Rea told Q magazine that he wrote "Steel River" after returning to Middlesbrough "to see me father after me mother died, and [they] had knocked the whole place down. I'd been gone three years, hard touring in Europe, I literally went to drive somewhere that wasn't there. It was like a sci-fi movie. That's when I wrote Steel River. The Middlesbrough I knew, it's as if there was a war there 10 years ago." "Chisel Hill" refers to a house Rea bought in the vicinity of Roseberry Topping, which lies just south of Middlesbrough, and has a distinctive half-cone shaped summit. Rea says that the song "can make me cry quite easily... We'd reached the point where we'd bought a house, I had a child, we were happy. We'd kept the wolf from the door and things were okay... [I] wrote that song all in one quick go... whoever wrote that song back then, he must have been a really happy guy. Yeah, that song gets me." "You're looking back at yourself", he said, "remembering what you thought was going to happen, and then what actually happened... I definitely should have stayed in Chisel Hill, without a doubt!"

==Cover versions==

The track "Stone" was covered by the Law on their self-titled album, with Rea on guitar. In 2007 German guitarist Axel Rudi Pell made a metal cover of the same track for his album Diamonds Unlocked, his version featured Johnny Gioeli on vocals. In 2000, "Josephine" was sampled by Superfunk for their song "Lucky Star", with Ron Carroll, although the samples come from another (shorter) version of the song, rather than the original album version.

Irish folk singer Dolores Keane covered "One Golden Rule" on her 1989 album Lion in a Cage.

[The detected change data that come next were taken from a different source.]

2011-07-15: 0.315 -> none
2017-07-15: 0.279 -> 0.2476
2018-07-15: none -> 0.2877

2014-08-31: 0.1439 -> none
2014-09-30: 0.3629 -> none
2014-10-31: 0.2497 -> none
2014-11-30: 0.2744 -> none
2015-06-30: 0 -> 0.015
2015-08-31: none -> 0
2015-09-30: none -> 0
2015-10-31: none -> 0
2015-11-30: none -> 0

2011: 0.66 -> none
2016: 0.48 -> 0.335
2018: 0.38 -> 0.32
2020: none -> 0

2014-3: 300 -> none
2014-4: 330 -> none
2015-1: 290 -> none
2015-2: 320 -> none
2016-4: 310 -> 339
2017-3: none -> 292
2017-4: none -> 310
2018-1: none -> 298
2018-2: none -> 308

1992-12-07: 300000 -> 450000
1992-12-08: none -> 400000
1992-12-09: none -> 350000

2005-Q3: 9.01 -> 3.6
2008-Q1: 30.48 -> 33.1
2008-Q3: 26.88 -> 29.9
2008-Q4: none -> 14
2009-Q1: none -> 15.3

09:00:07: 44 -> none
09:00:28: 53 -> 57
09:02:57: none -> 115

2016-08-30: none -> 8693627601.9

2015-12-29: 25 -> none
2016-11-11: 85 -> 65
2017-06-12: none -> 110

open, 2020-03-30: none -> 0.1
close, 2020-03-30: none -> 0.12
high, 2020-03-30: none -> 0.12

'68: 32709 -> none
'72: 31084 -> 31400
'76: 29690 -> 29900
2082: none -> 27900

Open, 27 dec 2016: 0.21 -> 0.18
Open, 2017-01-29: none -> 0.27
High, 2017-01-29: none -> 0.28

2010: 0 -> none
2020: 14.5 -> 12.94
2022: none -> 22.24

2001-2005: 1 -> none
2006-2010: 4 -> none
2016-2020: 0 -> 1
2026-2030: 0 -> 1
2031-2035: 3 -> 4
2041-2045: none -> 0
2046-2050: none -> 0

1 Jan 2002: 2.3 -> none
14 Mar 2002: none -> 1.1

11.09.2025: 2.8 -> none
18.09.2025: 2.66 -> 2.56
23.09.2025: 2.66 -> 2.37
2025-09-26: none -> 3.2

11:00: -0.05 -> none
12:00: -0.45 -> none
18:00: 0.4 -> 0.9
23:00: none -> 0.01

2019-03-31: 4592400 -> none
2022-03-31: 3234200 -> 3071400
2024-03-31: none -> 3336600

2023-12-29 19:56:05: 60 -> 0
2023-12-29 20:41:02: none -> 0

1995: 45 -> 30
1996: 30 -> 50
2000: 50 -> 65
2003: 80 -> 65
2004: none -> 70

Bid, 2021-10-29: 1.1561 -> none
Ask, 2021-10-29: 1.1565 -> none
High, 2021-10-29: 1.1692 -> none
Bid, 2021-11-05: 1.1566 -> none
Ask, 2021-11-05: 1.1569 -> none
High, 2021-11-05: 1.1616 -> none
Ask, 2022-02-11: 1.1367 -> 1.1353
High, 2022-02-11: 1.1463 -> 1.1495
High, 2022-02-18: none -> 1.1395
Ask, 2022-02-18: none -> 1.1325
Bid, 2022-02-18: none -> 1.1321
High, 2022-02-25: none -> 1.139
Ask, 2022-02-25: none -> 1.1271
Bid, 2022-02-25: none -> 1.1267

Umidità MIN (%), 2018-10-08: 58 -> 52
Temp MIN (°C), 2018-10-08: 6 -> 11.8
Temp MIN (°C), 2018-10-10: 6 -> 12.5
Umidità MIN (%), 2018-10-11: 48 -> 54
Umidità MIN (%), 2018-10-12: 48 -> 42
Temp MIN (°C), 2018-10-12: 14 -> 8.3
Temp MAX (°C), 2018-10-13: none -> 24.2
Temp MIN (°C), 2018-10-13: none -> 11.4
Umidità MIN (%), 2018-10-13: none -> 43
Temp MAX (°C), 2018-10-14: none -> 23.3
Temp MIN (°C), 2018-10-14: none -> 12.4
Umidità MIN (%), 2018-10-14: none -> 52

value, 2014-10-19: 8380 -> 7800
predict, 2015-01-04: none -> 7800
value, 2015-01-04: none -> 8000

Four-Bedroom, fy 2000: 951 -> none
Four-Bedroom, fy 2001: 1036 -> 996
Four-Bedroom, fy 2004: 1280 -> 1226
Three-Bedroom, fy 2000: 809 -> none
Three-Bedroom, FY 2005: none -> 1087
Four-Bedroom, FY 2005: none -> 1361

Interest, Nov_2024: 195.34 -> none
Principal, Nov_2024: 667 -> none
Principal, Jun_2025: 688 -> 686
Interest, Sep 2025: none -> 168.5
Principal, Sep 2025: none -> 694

In 2024, demos from Swedish singer Frida's second English language solo album, Shine leaked on the internet, and one of these demos was "Love Turns to Lies".

==Track listing==
All songs by Chris Rea
1. "Steel River" – 6:15
2. "Stainsby Girls" – 3:51
3. "Chisel Hill" – 4:03
4. "Josephine" – 4:26 (3:56 in later pressings)
5. "One Golden Rule" – 4:29
6. "All Summer Long" – 4:09
7. "Stone" – 4:23
8. "Shamrock Diaries" – 4:55
9. "Love Turns to Lies" – 4:11
10. "Hired Gun" – 8:03

==Singles==
1. "Stainsby Girls" b/w "And When She Smiles", "Sunrise", "Dancing Shoes", "September Blue"
2. "Josephine" b/w "Josephine (Remix)", "Everytime It Rains"

== Personnel ==
=== Musicians ===
- Chris Rea – vocals, organ, synthesizers, guitars, slide guitar
- Kevin Leach – keyboards, grand piano, Rhodes
- Max Middleton – keyboards, grand piano, Rhodes
- Robert Ahwai – additional rhythm guitars
- Simon Nicol – additional rhythm guitars
- Eoghan O'Neill – bass
- Dave Mattacks – drums
- Adrian Rea – drums
- Martin Ditcham – percussion
- Mel Collins – saxophone
- Annie Whitehead – trombone
- The Sultanas (Ian Barnett, Donnie Hilstad, Jesse Lortz and Kimberly Morrison) – backing vocals

=== Production ===
- Chris Rea – producer
- David Richards – producer, engineer
- Barry Hammond – engineer
- Bil Smith – cover artwork
- Derek Ridgers – photography

==Charts==

1985 chart performance for Shamrock Diaries
| Chart (1985) | Peak position |
|---|---|
| Australian Albums (Kent Music Report) | 41 |
| Dutch Albums (Album Top 100) | 3 |
| German Albums (Offizielle Top 100) | 12 |
| Swedish Albums (Sverigetopplistan) | 19 |
| Swiss Albums (Schweizer Hitparade) | 18 |
| UK Albums (OCC) | 15 |

2025 chart performance for Shamrock Diaries
| Chart (2025) | Peak position |
|---|---|
| Hungarian Physical Albums (MAHASZ) | 14 |

==Certifications==

Certifications for Shamrock Diaries
| Region | Certification | Certified units/sales |
| Germany (BVMI) | Gold | 250,000^{^} |
| United Kingdom (BPI) | Silver | 60,000^{^} |
^{^} Shipments figures based on certification alone.